As I’d never observed such a dramatic performance increase on Intel mini PCs just through increasing the memory I decided to explore further by testing gaming performance on similar Intel and AMD mini PCs when using either 16 GB or 64GB of memory and coupled with comparing running Windows with Linux. Given the ‘Steamdeck’ used Manjaro I also wanted to test with Ubuntu to additionally see whether this made any difference.
Hardware under test
Recent AMD mini PCs have been notable for including the more powerful Radeon integrated graphics whereas Intel mini PC iGPUs are typically much weaker with the exception of the now-dated Intel Iris Plus Graphics 655. As quite a few recent mini PCs have been released using CPUs with these integrated graphics this was the logical choice for my test Intel devices. Limited by what I had available, the following four mini PCs (Intel: GTi & NGC-5, AMD: GT-R & SER3) were selected for testing as they were the most similarly spec’d:
Given memory was the key hardware component being tested, I chose to reuse the same memory in each device to ensure consistency. Both the support for various memory speeds and the ability to overclock the memory was limited in the BIOS of each device. The Intel devices were restricted to running memory at a maximum speed of 2400 MHz however the AMD BIOS allowed a slight memory overclock to be set at 2666 MHz. Running in dual-channel I used two sticks of Crucial 8GB DDR4-2666 CL19 (CT8G4SFS6266) and two sticks of 32GB DDR4-3200 CL22 (F4-3200C22D-64GRS):
The additional testing used a single stick of Crucial 16GB DDR4-2666 CL19 (CT16G4SFD8266.M16FRS) and therefore ran in single-channel together with two sticks of 8GB DDR4-2400 CL16 (F4-2400C16D-16GRS) running in dual-channel:
So for the Intel devices, the memory ran at 2400 MHz:
and for the AMD devices, it ran at 2666 MHz:
noting that the DDR4-3200 memory runs at CAS latency 19 when clocked at 2666 MHz:
For the additional testing on the AMD SER3 device the memory was not overclocked and was run at 2400 MHz.
Software
Fresh installations of each OS were performed on each device and updated to the latest versions and then benchmarking software was installed. Additionally ‘RyzenAdj’ was installed on the AMD devices to configure the power limits.
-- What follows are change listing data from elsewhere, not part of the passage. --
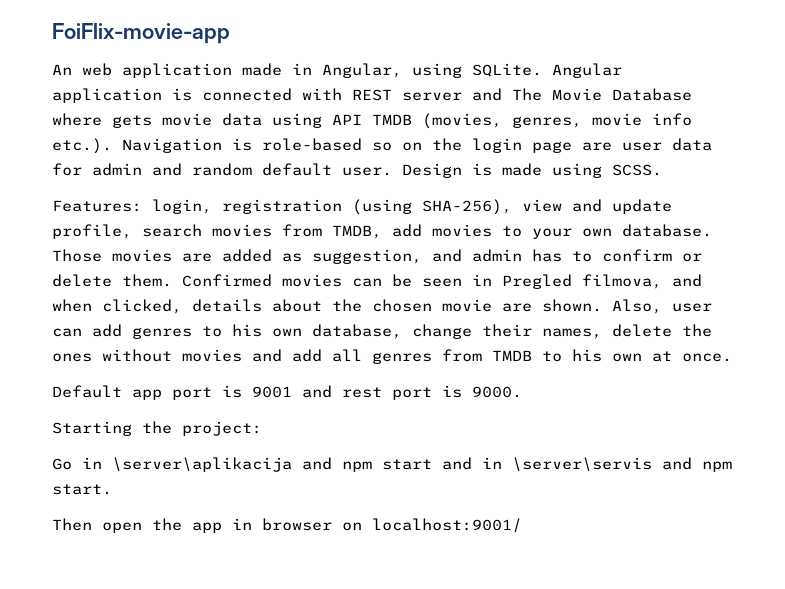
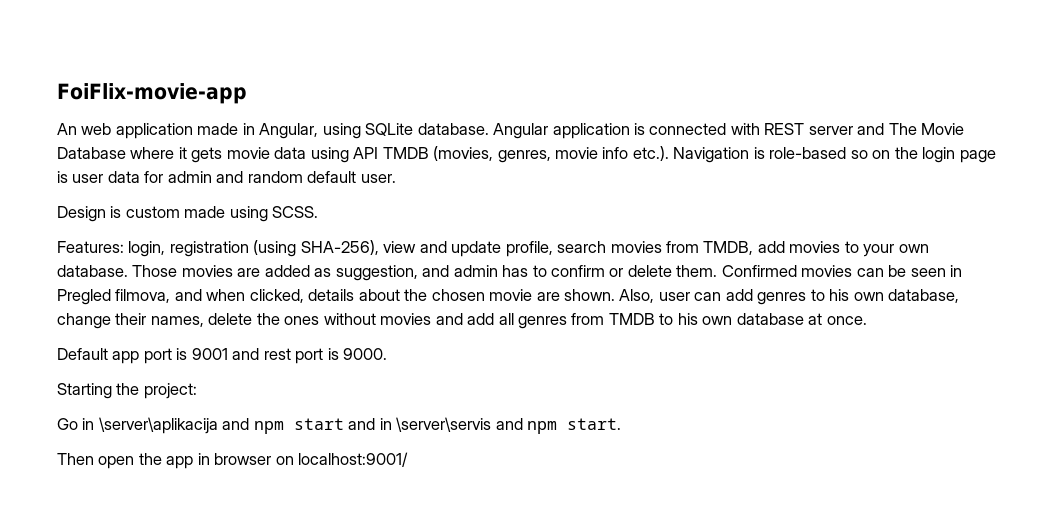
- An web application made in Angular, using SQLite.
+ An web application made in Angular, using SQLite database.
- Angular application is connected with REST server and The Movie Database where gets movie data using API TMDB (movies, genres, movie info etc.). Navigation is role-based so on the login page are user data for admin and random default user. Design is made using SCSS.
+ Angular application is connected with REST server and The Movie Database where it gets movie data using API TMDB (movies, genres, movie info etc.). Navigation is role-based so on the login page is user data for admin and random default user.
+ Design is custom made using SCSS.
- Also, user can add genres to his own database, change their names, delete the ones without movies and add all genres from TMDB to his own at once.
+ Also, user can add genres to his own database, change their names, delete the ones without movies and add all genres from TMDB to his own database at once.

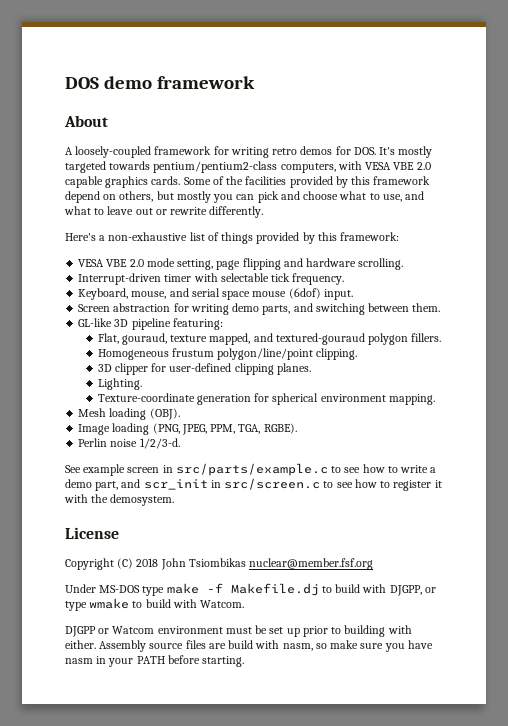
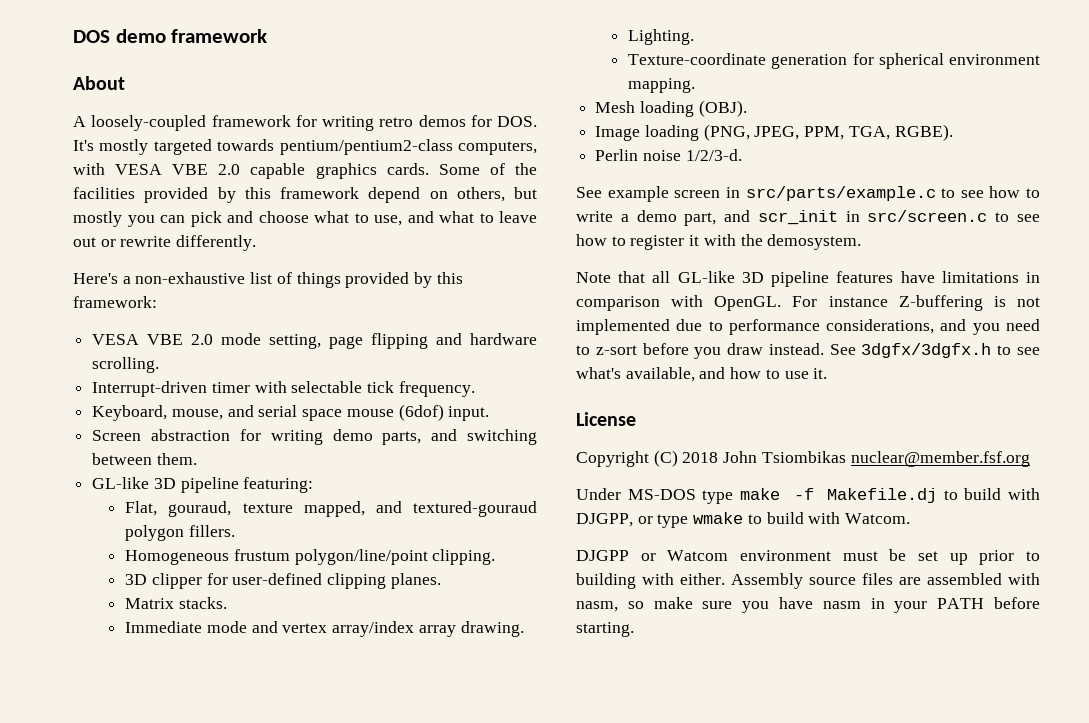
+ Matrix stacks.
+ Immediate mode and vertex array/index array drawing.
+ Note that all GL-like 3D pipeline features have limitations in comparison with OpenGL. For instance Z-buffering is not implemented due to performance considerations, and you need to z-sort before you draw instead. See 3dgfx/3dgfx.h to see what's available, and how to use it.
- Assembly source files are build with nasm, so make sure you have nasm in your PATH before starting.
+ Assembly source files are assembled with nasm, so make sure you have nasm in your PATH before starting.

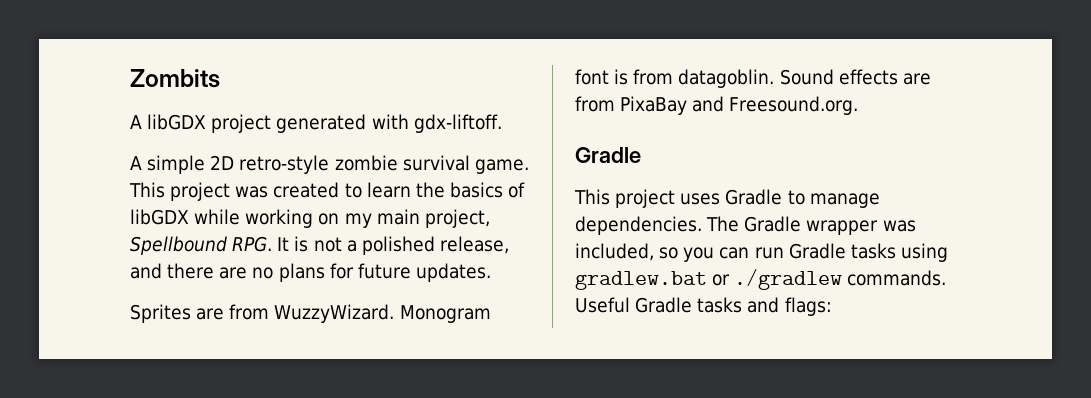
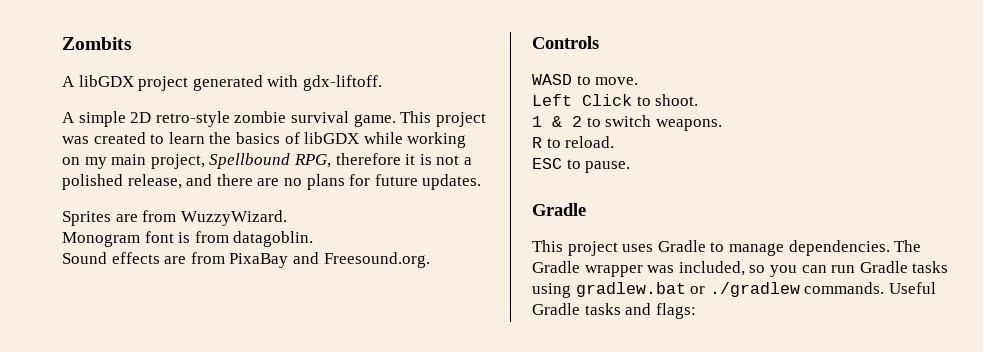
- This project was created to learn the basics of libGDX while working on my main project, Spellbound RPG. It is not a polished release, and there are no plans for future updates.
+ This project was created to learn the basics of libGDX while working on my main project, Spellbound RPG, therefore it is not a polished release, and there are no plans for future updates.
- Sprites are from WuzzyWizard. Monogram font is from datagoblin. Sound effects are from PixaBay and Freesound.org.
+ Sprites are from WuzzyWizard.
+ Monogram font is from datagoblin.
+ Sound effects are from PixaBay and Freesound.org.
+ Controls
+ WASD to move.
+ Left Click to shoot.
+ 1 & 2 to switch weapons.
+ R to reload.
+ ESC to pause.

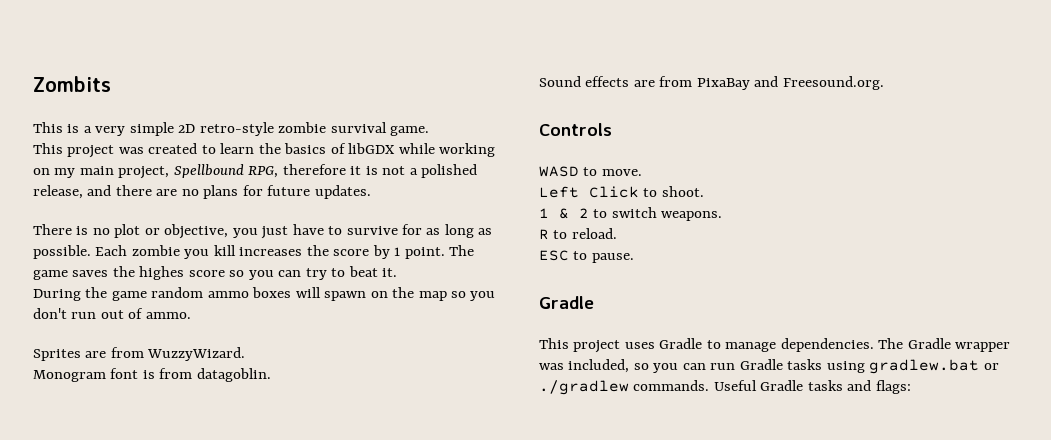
- A libGDX project generated with gdx-liftoff.
- A simple 2D retro-style zombie survival game. This project was created to learn the basics of libGDX while working on my main project, Spellbound RPG, therefore it is not a polished release, and there are no plans for future updates.
+ This is a very simple 2D retro-style zombie survival game.
+ This project was created to learn the basics of libGDX while working on my main project, Spellbound RPG, therefore it is not a polished release, and there are no plans for future updates.
+ There is no plot or objective, you just have to survive for as long as possible. Each zombie you kill increases the score by 1 point. The game saves the highes score so you can try to beat it.
+ During the game random ammo boxes will spawn on the map so you don't run out of ammo.

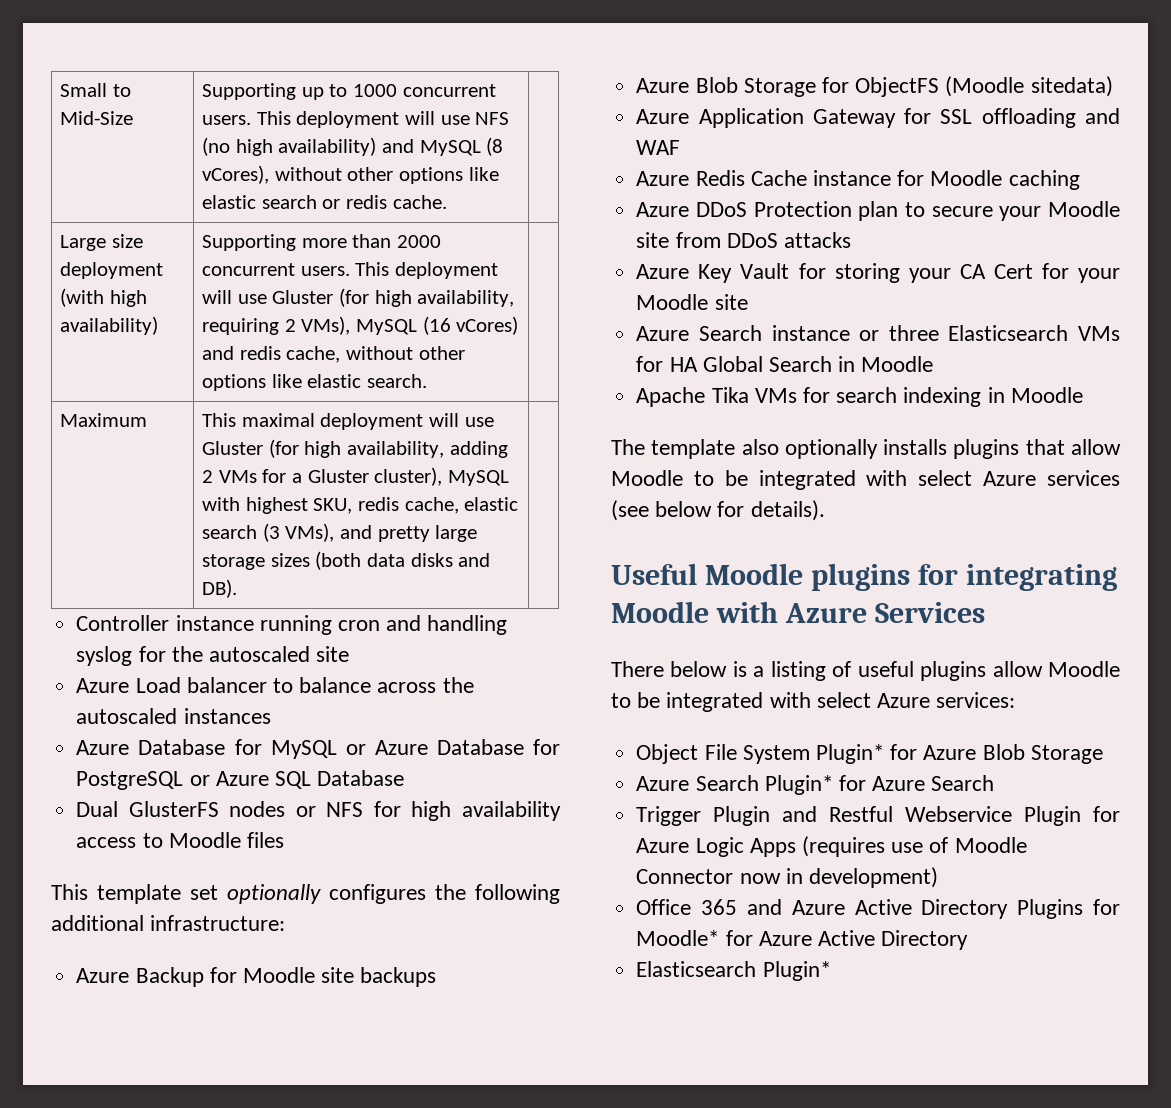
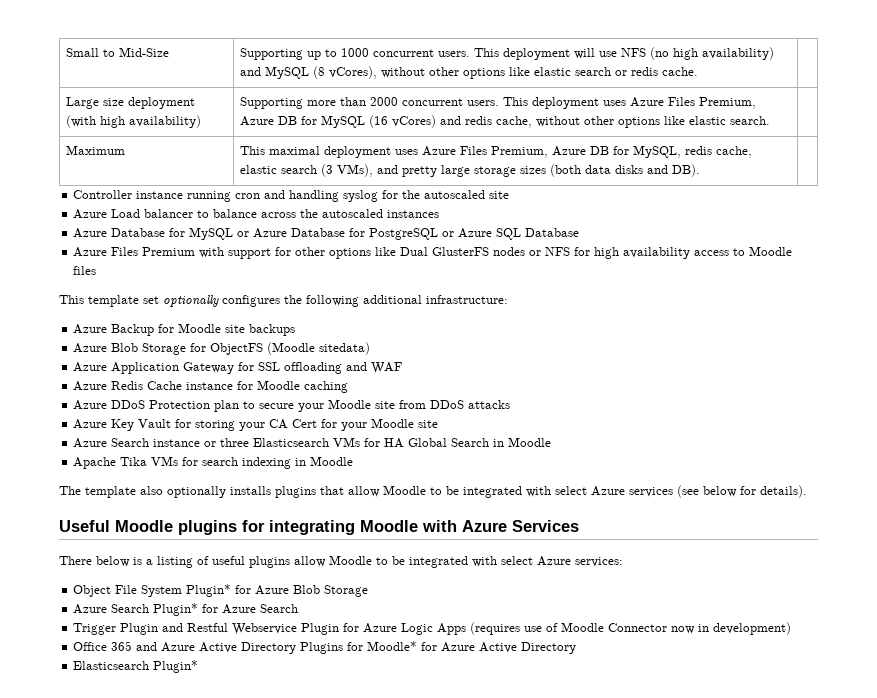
- Large size deployment (with high availability) | Supporting more than 2000 concurrent users. This deployment will use Gluster (for high availability, requiring 2 VMs), MySQL (16 vCores) and redis cache, without other options like elastic search. |
+ Large size deployment (with high availability) | Supporting more than 2000 concurrent users. This deployment uses Azure Files Premium, Azure DB for MySQL (16 vCores) and redis cache, without other options like elastic search. |
- Maximum | This maximal deployment will use Gluster (for high availability, adding 2 VMs for a Gluster cluster), MySQL with highest SKU, redis cache, elastic search (3 VMs), and pretty large storage sizes (both data disks and DB). |
+ Maximum | This maximal deployment uses Azure Files Premium, Azure DB for MySQL, redis cache, elastic search (3 VMs), and pretty large storage sizes (both data disks and DB). |
- Dual GlusterFS nodes or NFS for high availability access to Moodle files
+ Azure Files Premium with support for other options like Dual GlusterFS nodes or NFS for high availability access to Moodle files

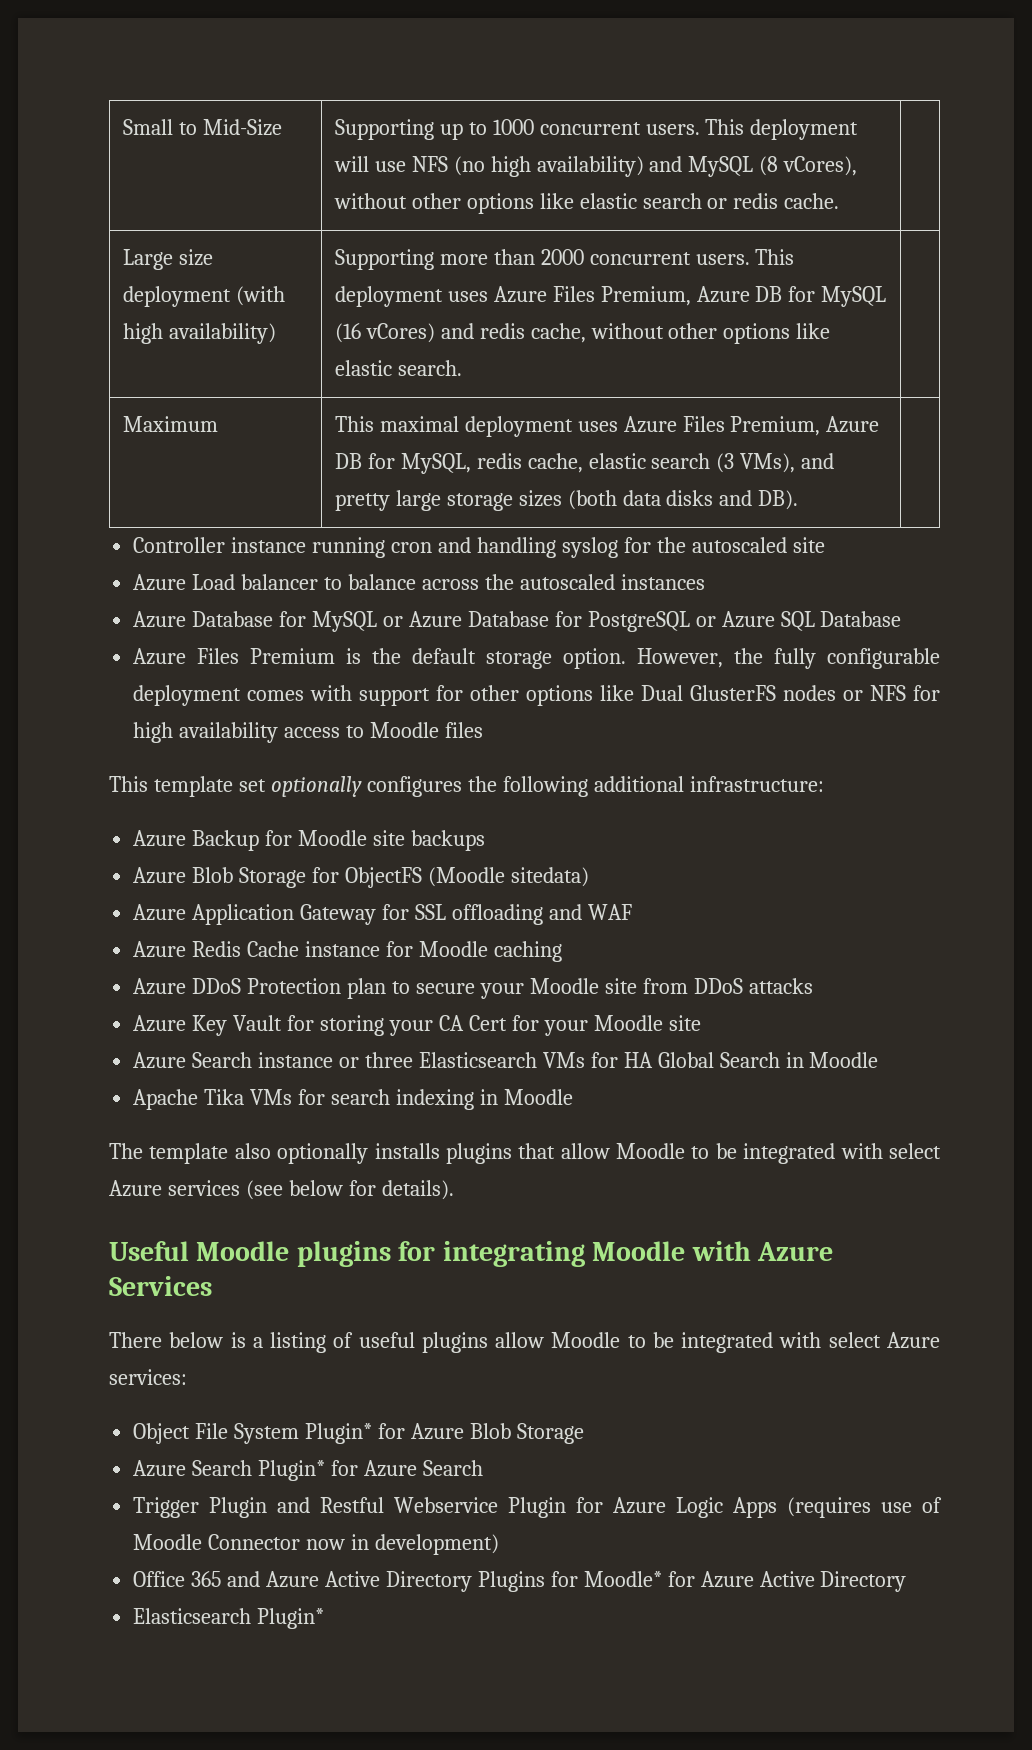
- Azure Files Premium with support for other options like Dual GlusterFS nodes or NFS for high availability access to Moodle files
+ Azure Files Premium is the default storage option. However, the fully configurable deployment comes with support for other options like Dual GlusterFS nodes or NFS for high availability access to Moodle files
For Windows, Windows 11 Pro Version 21H2 build 22000.348 was used on each mini PC:
and for Ubuntu, Ubuntu 20.04.3 with the 5.11.0-41-generic kernel was used:
For the additional testing, the latest updates resulted in upgrading Windows to build 22000.376 and the Ubuntu kernel to 5.11.0-43-generic.
Then for Manjaro, Manjaro 21 KDE Plasma was used however as Manjaro is a rolling release for the first round of testing on the Intel NGC-5 and AMD SER3 mini PCs, Manjaro 21.1.6 with the 5.13.19-2 kernel was used:
and for the second round of testing on the Intel GTi and AMD GT-R, Manjaro 21.2rc1 with the 5.15.6-2 kernel was used:
I also confirmed that the change in release point and kernels did not appear to influence the results by briefly running some additional benchmark checks.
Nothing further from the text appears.